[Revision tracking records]
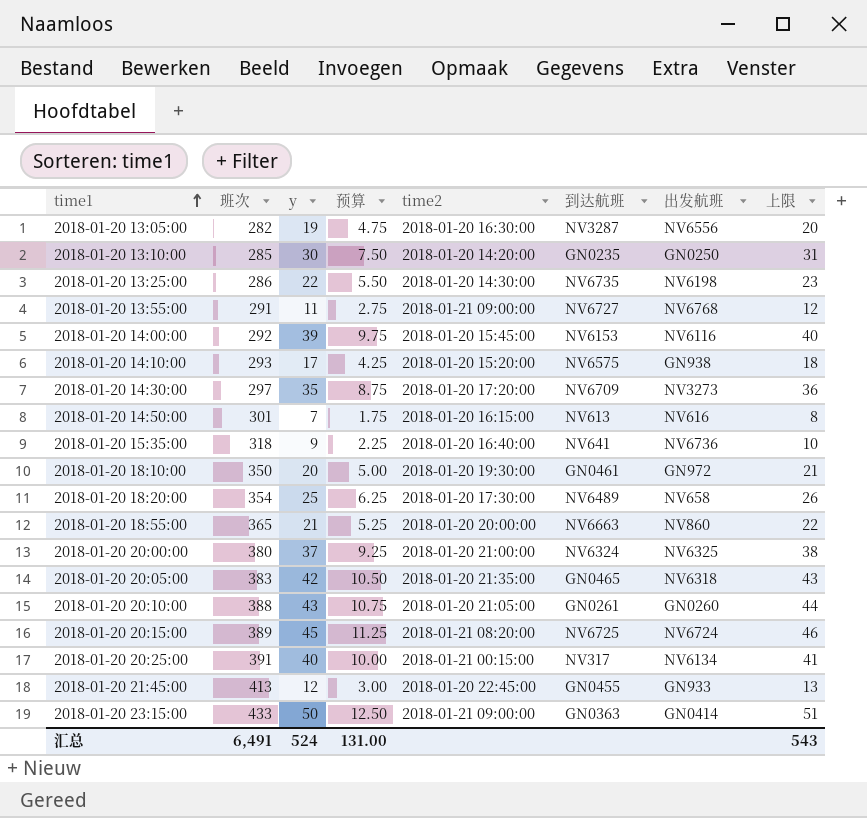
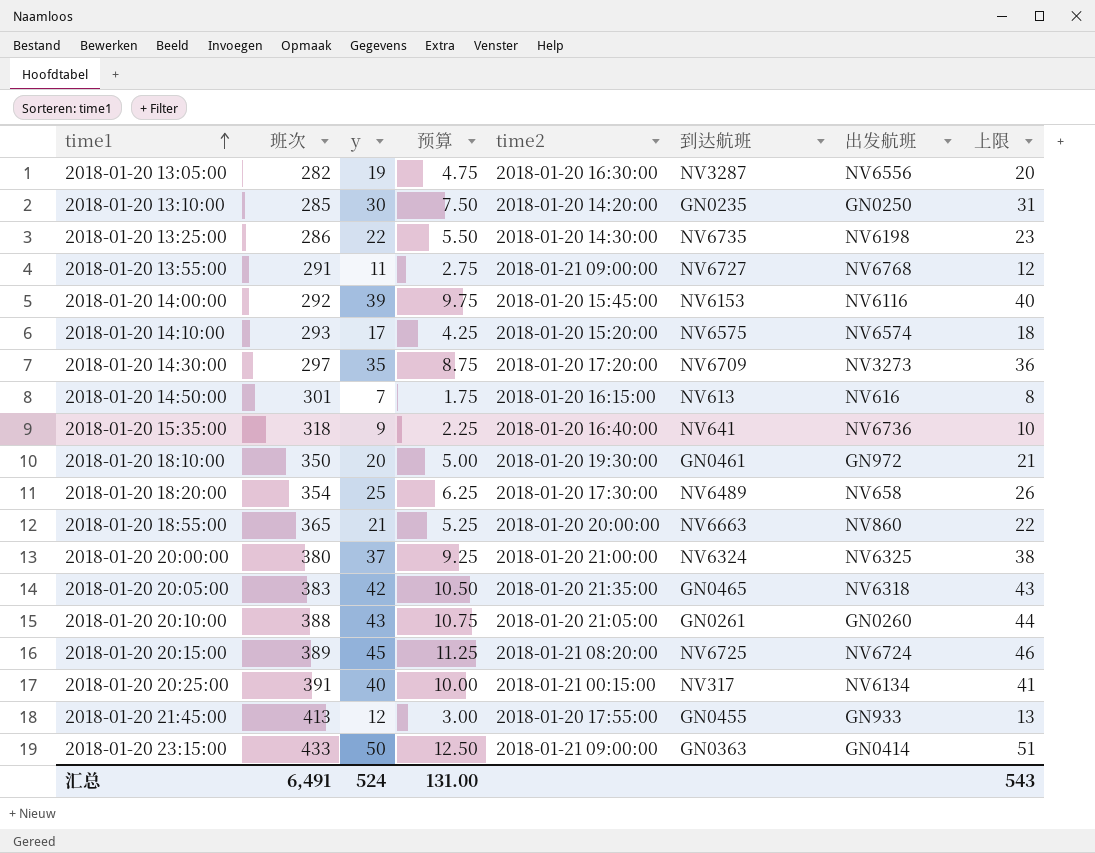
2018-01-20 14:10:00 | 出发航班: GN938 -> NV6574
2018-01-20 21:45:00 | time2: 2018-01-20 22:45:00 -> 2018-01-20 17:55:00

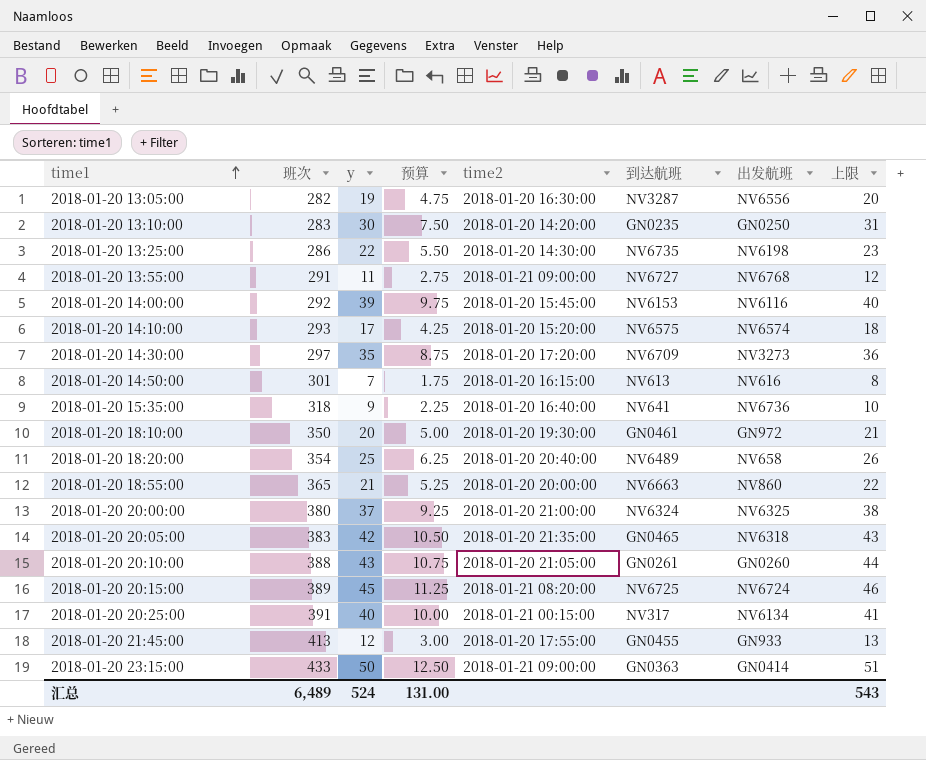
2018-01-20 13:10:00 | 班次: 285 -> 283
2018-01-20 18:20:00 | time2: 2018-01-20 17:30:00 -> 2018-01-20 20:40:00
汇总 | 班次: 6,491 -> 6,489

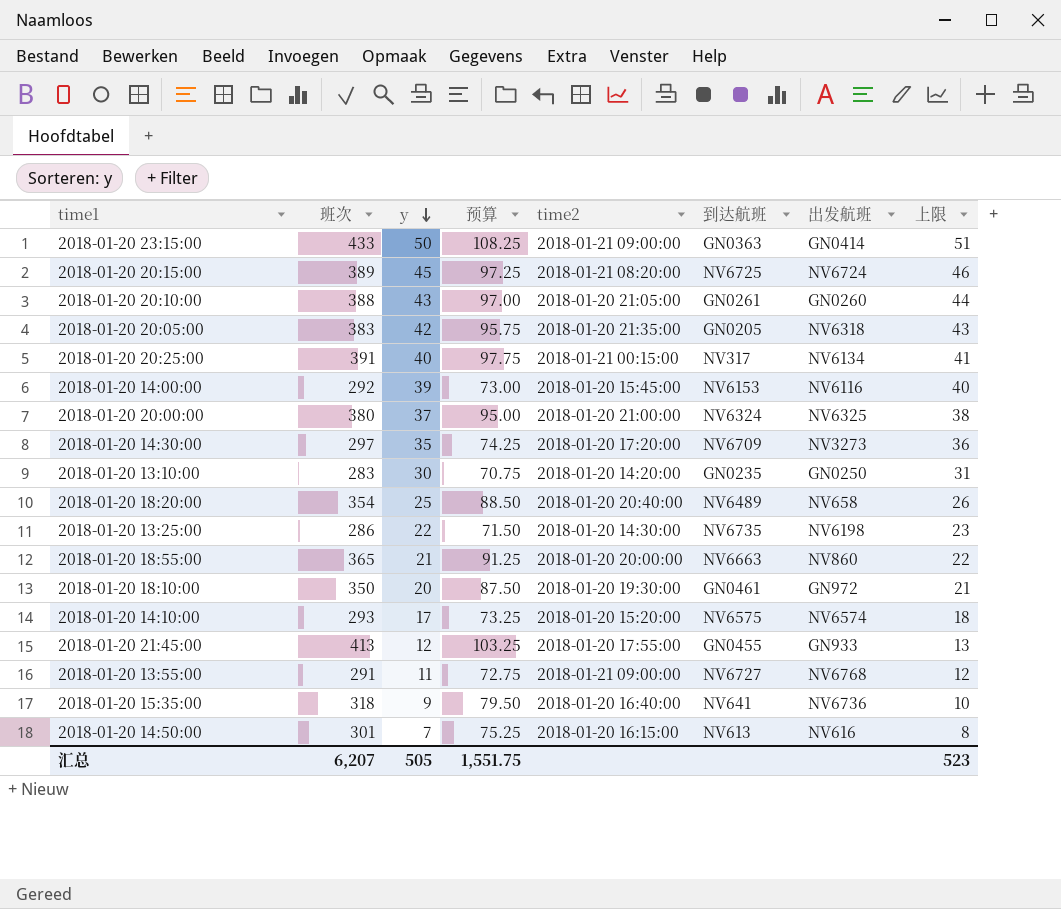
row order: time1 ascending -> y descending
column 预算 | formula: [y] * 0.25 -> [班次] * 0.25
row 2018-01-20 13:05:00: 282 | 19 | 4.75 | 2018-01-20 16:30:00 | NV3287 | NV6556 | 20 -> none
2018-01-20 20:05:00 | 到达航班: GN0465 -> GN0205
汇总 | 班次: 6,489 -> 6,207
汇总 | y: 524 -> 505
汇总 | 预算: 131.00 -> 1,551.75
汇总 | 上限: 543 -> 523

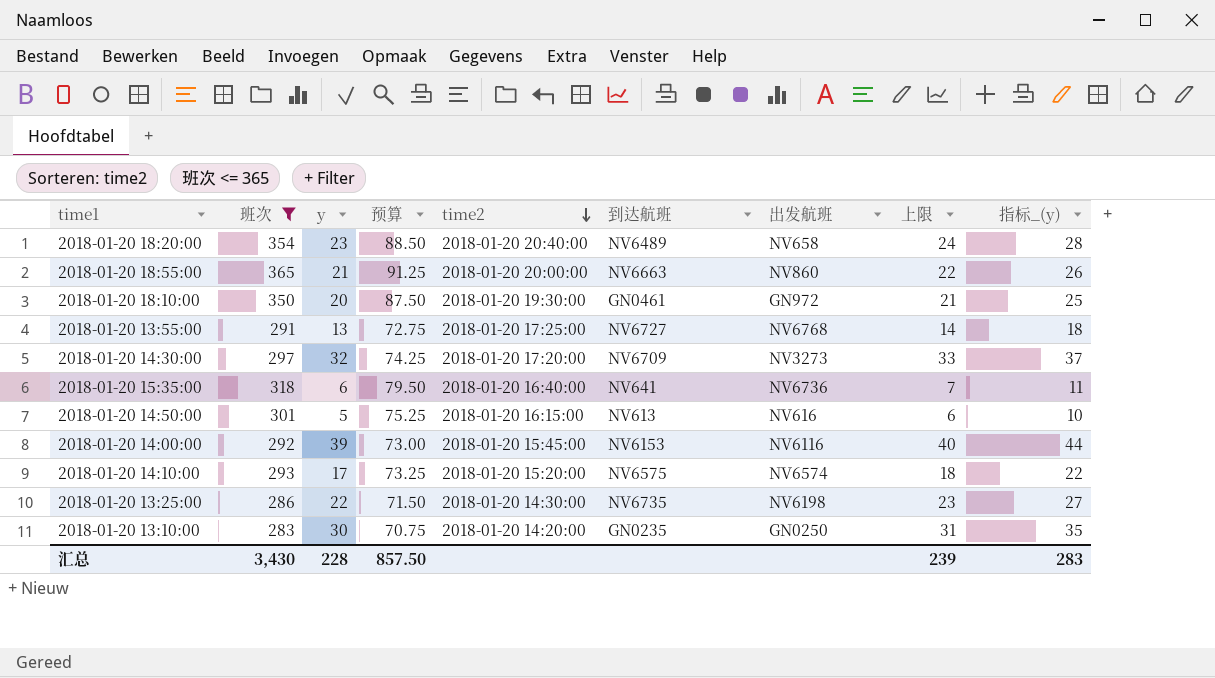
filter: none -> 班次 <= 365
row order: y descending -> time2 descending
column 指标_(y) | formula: none -> [y] + 5
2018-01-20 18:20:00 | y: 25 -> 23
2018-01-20 18:20:00 | 上限: 26 -> 24
2018-01-20 13:55:00 | y: 11 -> 13
2018-01-20 13:55:00 | time2: 2018-01-21 09:00:00 -> 2018-01-20 17:25:00
2018-01-20 13:55:00 | 上限: 12 -> 14
2018-01-20 14:30:00 | y: 35 -> 32
2018-01-20 14:30:00 | 上限: 36 -> 33
2018-01-20 15:35:00 | y: 9 -> 6
2018-01-20 15:35:00 | 上限: 10 -> 7
2018-01-20 14:50:00 | y: 7 -> 5
2018-01-20 14:50:00 | 上限: 8 -> 6
汇总 | 班次: 6,207 -> 3,430
汇总 | y: 505 -> 228
汇总 | 预算: 1,551.75 -> 857.50
汇总 | 上限: 523 -> 239

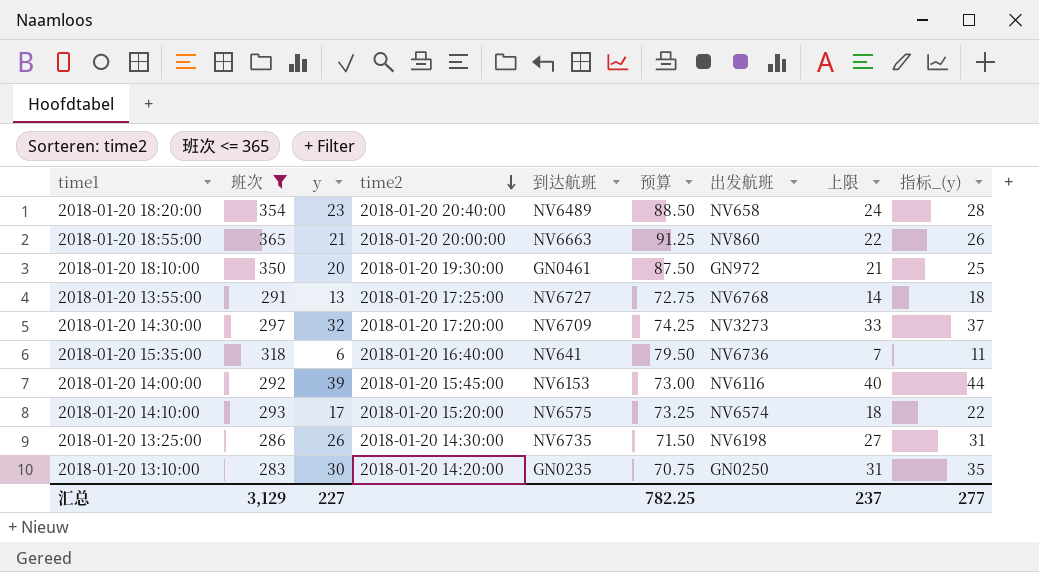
column 预算 | position: 4 -> 6
row 2018-01-20 14:50:00: 301 | 5 | 75.25 | 2018-01-20 16:15:00 | NV613 | NV616 | 6 | 10 -> none
2018-01-20 13:25:00 | y: 22 -> 26
2018-01-20 13:25:00 | 上限: 23 -> 27
2018-01-20 13:25:00 | 指标_(y): 27 -> 31
汇总 | 班次: 3,430 -> 3,129
汇总 | y: 228 -> 227
汇总 | 预算: 857.50 -> 782.25
汇总 | 上限: 239 -> 237
汇总 | 指标_(y): 283 -> 277

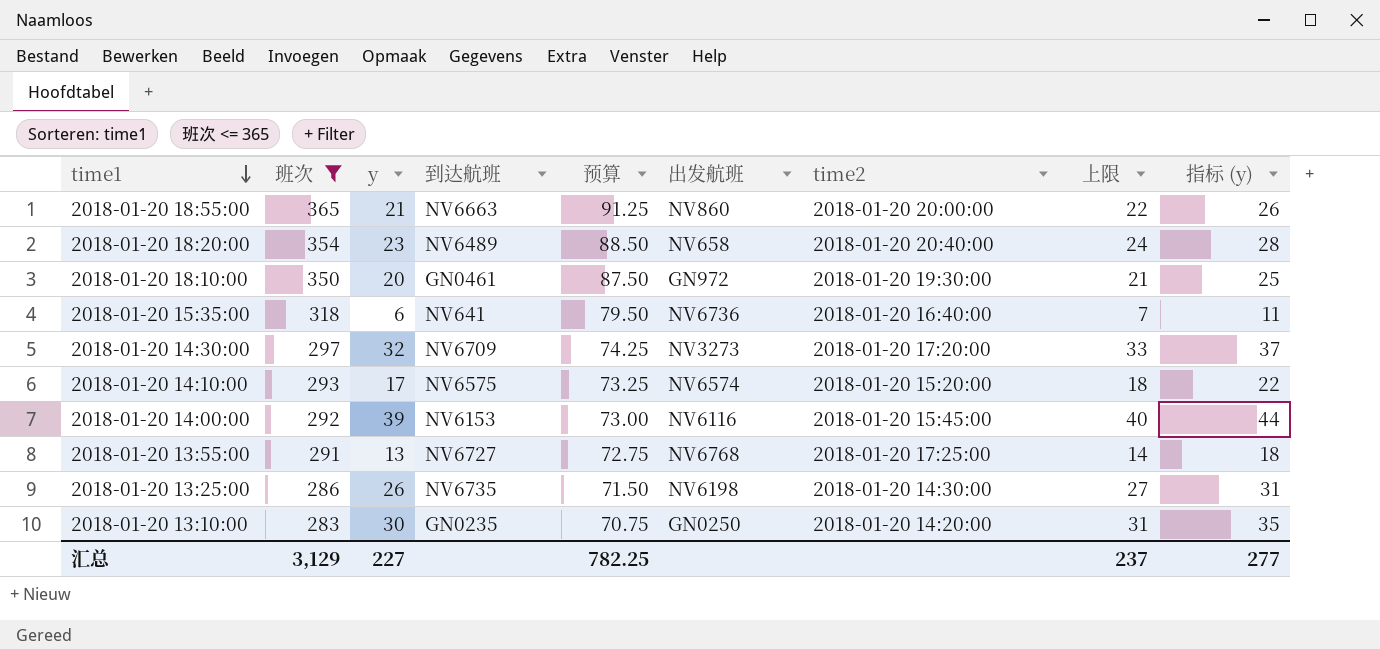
row order: time2 descending -> time1 descending
column time2 | position: 4 -> 7
column name: 指标_(y) -> 指标 (y)

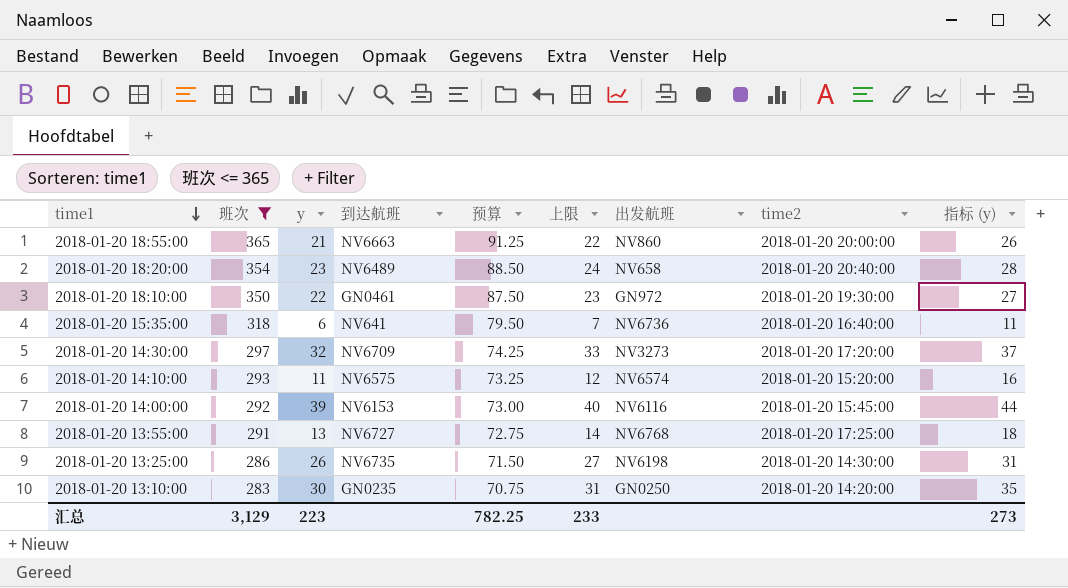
column 上限 | position: 8 -> 6
2018-01-20 18:10:00 | y: 20 -> 22
2018-01-20 18:10:00 | 上限: 21 -> 23
2018-01-20 18:10:00 | 指标 (y): 25 -> 27
2018-01-20 14:10:00 | y: 17 -> 11
2018-01-20 14:10:00 | 上限: 18 -> 12
2018-01-20 14:10:00 | 指标 (y): 22 -> 16
汇总 | y: 227 -> 223
汇总 | 上限: 237 -> 233
汇总 | 指标 (y): 277 -> 273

• **Exercise directions**
Go through the records above and copy every line holding the word "column".

• **Answer area**
column 预算 | formula: [y] * 0.25 -> [班次] * 0.25
column 指标_(y) | formula: none -> [y] + 5
column 预算 | position: 4 -> 6
column time2 | position: 4 -> 7
column name: 指标_(y) -> 指标 (y)
column 上限 | position: 8 -> 6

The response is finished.